Segment Open

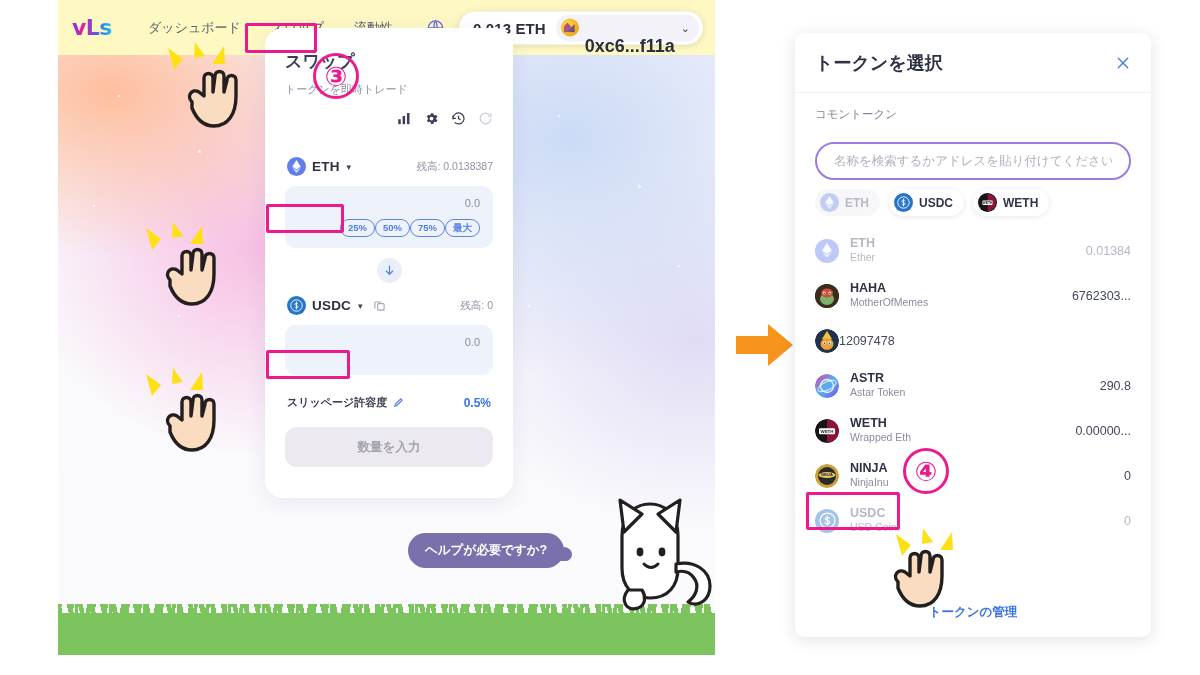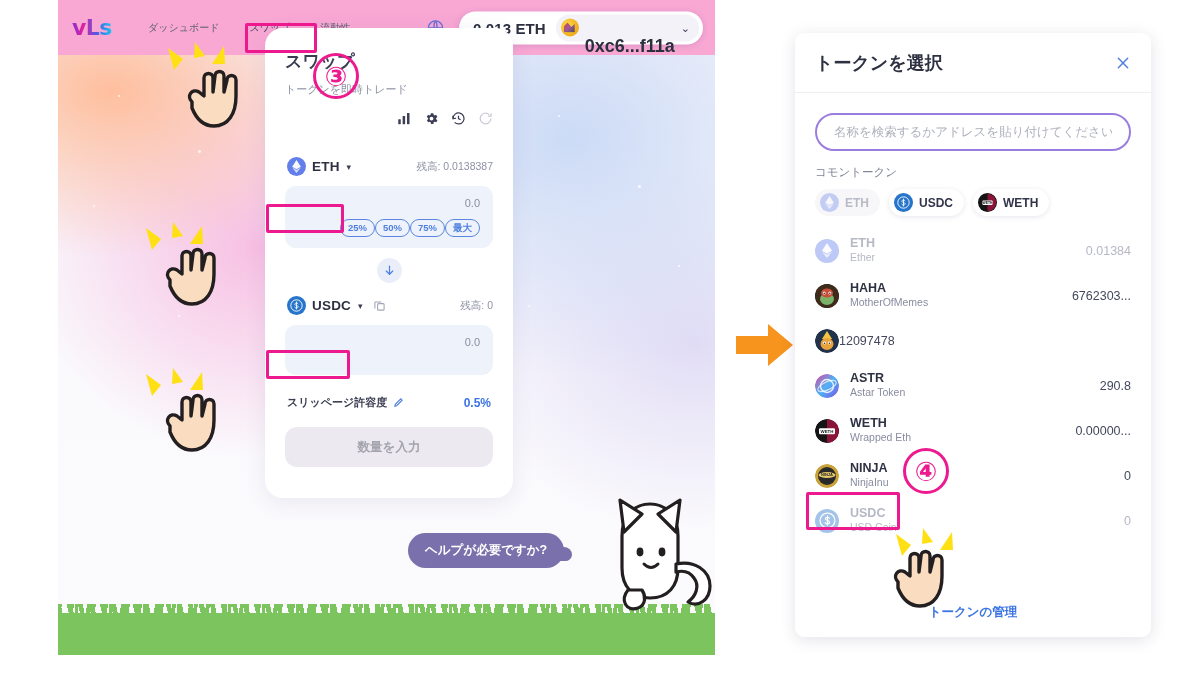"vLs" #app-header { background: #f9a8d4 -> #fef9c3 }
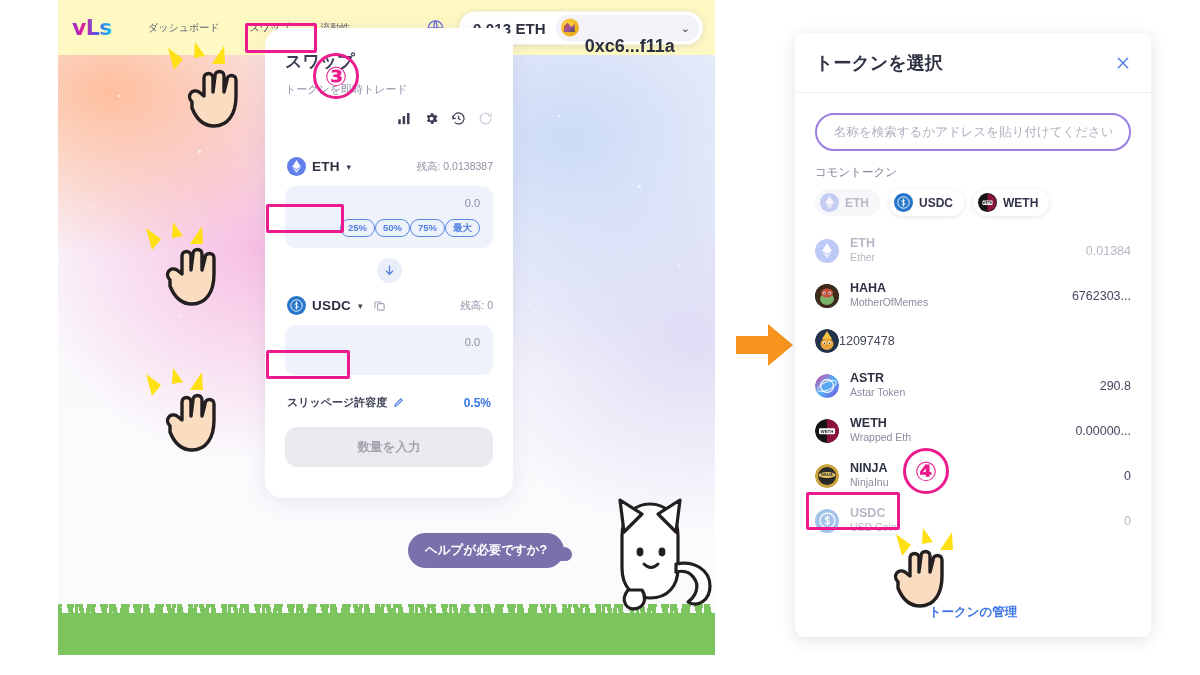"ダッシュボード" .nav-item { font-size: 10px -> 13px }
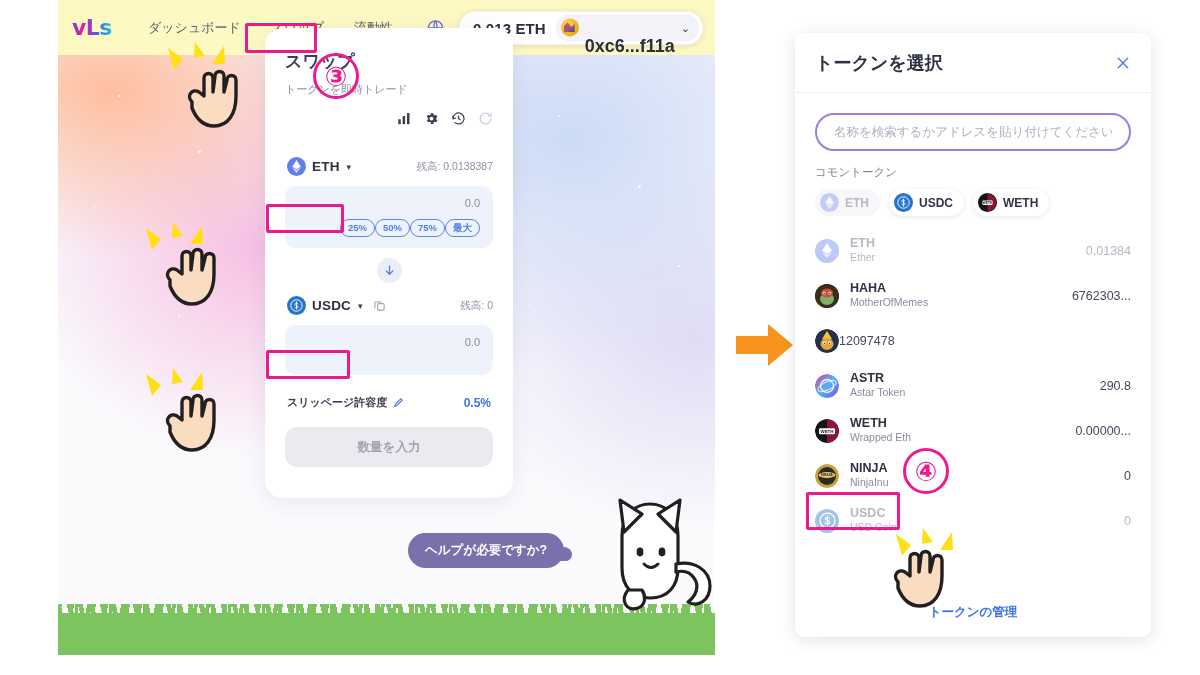"名称を検索するかアドレスを貼り付けてください" div { order: before "コモントークン" -> after "コモントークン" }
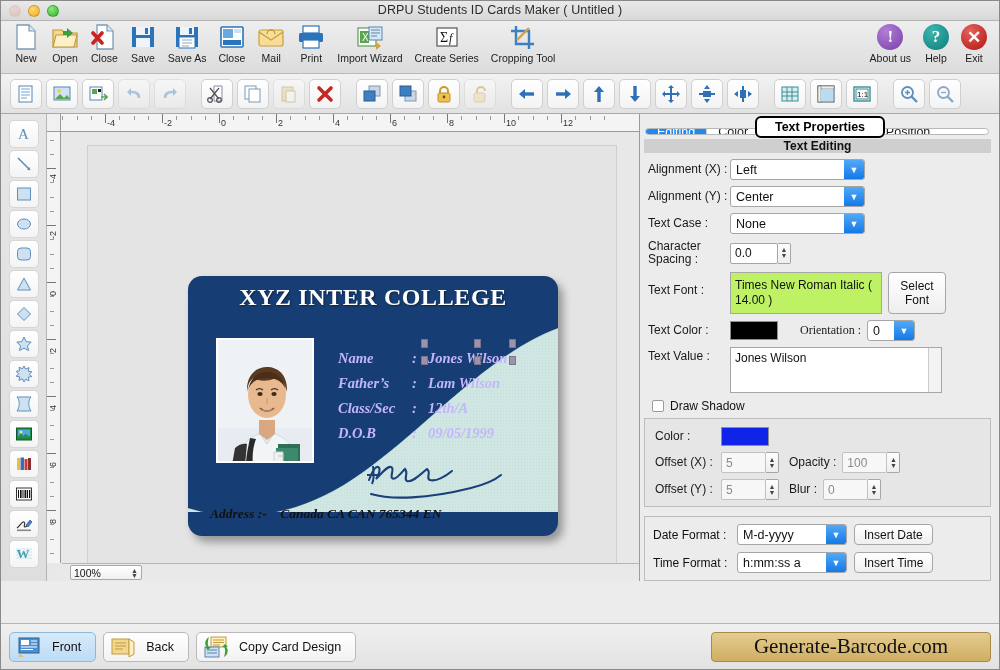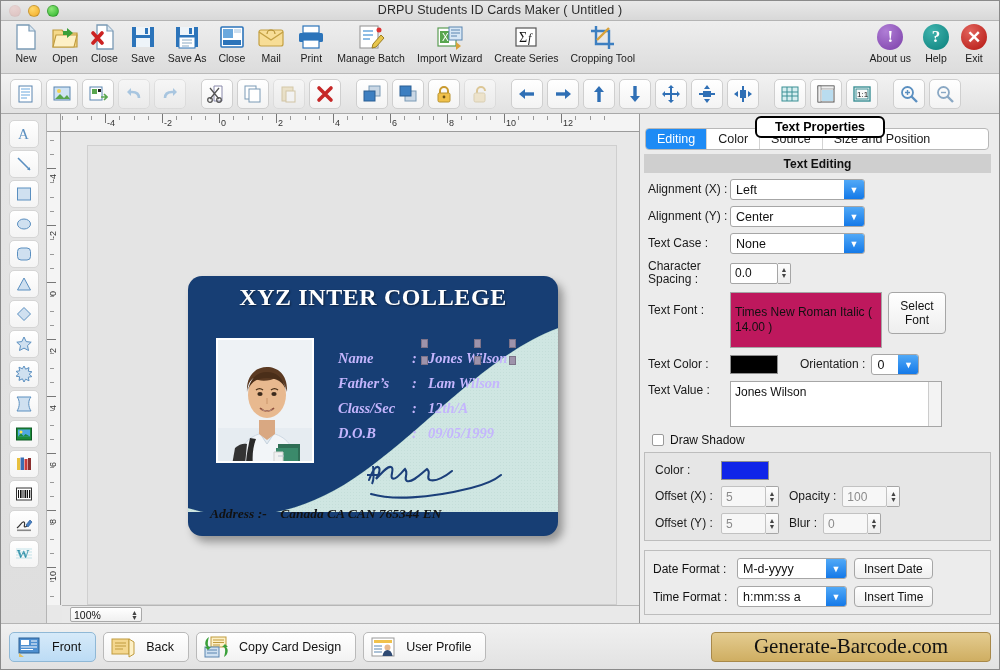"Manage Batch" div.tb-item { html: <div> <div> <svg> <rect></rect> <path></path> <path></path> <circle></circle> </svg> </div> <div>Manage Batch</div> </div> -> none }
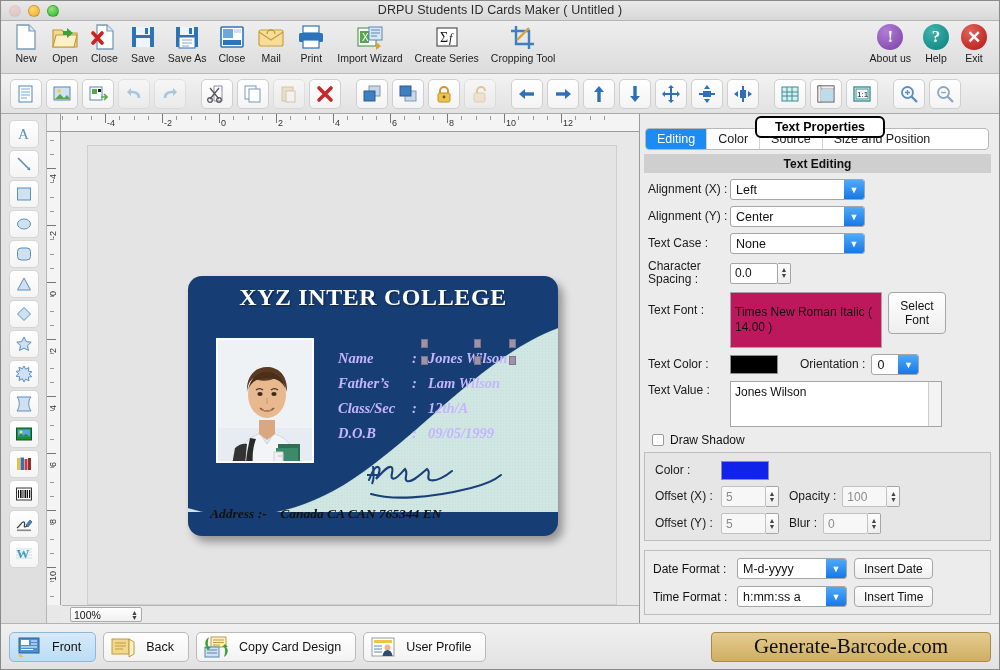"Times New Roman Italic (" .fontbox { background: #be185d -> #bef264; padding: 12px 4px -> 5px 4px }
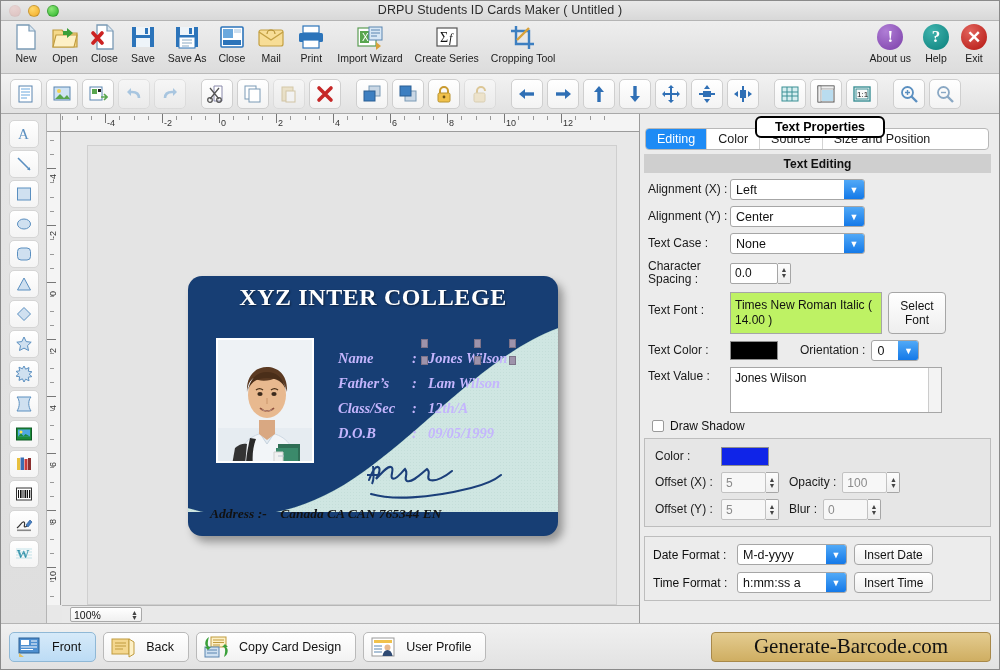"Orientation :" div.plab { font-family: none -> Liberation Serif, serif }
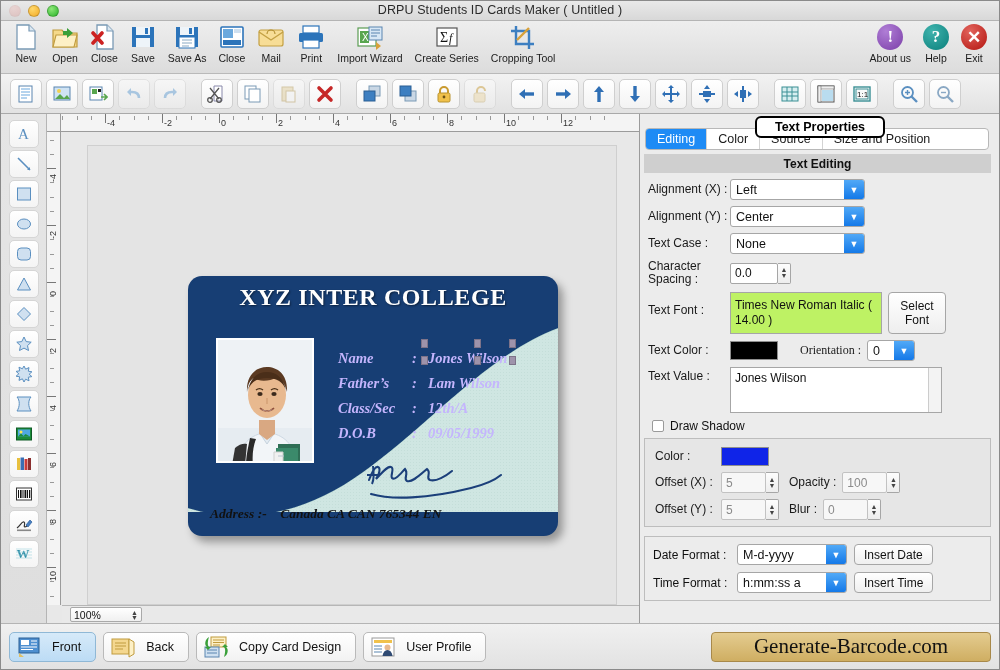"Front" .footer { margin-top: none -> 42px }
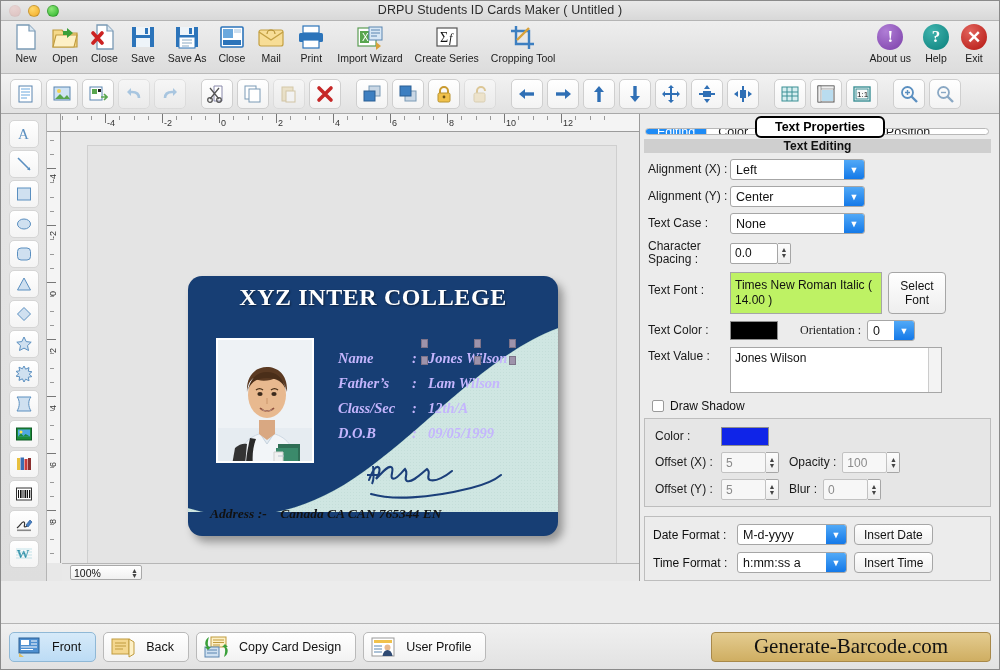"User Profile" div.fbtn { html: <div> <svg> <rect></rect> <rect></rect> <path></path> <circle></circle> <path></path> </svg> <span>User Profile</span> </div> -> none }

Segment Closed

Print the full listing above exactly. Pictures stay out of the copy.

**Response to the task:**
"vLs" #app-header { background: #f9a8d4 -> #fef9c3 }
"ダッシュボード" .nav-item { font-size: 10px -> 13px }
"名称を検索するかアドレスを貼り付けてください" div { order: before "コモントークン" -> after "コモントークン" }
"Manage Batch" div.tb-item { html: <div> <div> <svg> <rect></rect> <path></path> <path></path> <circle></circle> </svg> </div> <div>Manage Batch</div> </div> -> none }
"Times New Roman Italic (" .fontbox { background: #be185d -> #bef264; padding: 12px 4px -> 5px 4px }
"Orientation :" div.plab { font-family: none -> Liberation Serif, serif }
"Front" .footer { margin-top: none -> 42px }
"User Profile" div.fbtn { html: <div> <svg> <rect></rect> <rect></rect> <path></path> <circle></circle> <path></path> </svg> <span>User Profile</span> </div> -> none }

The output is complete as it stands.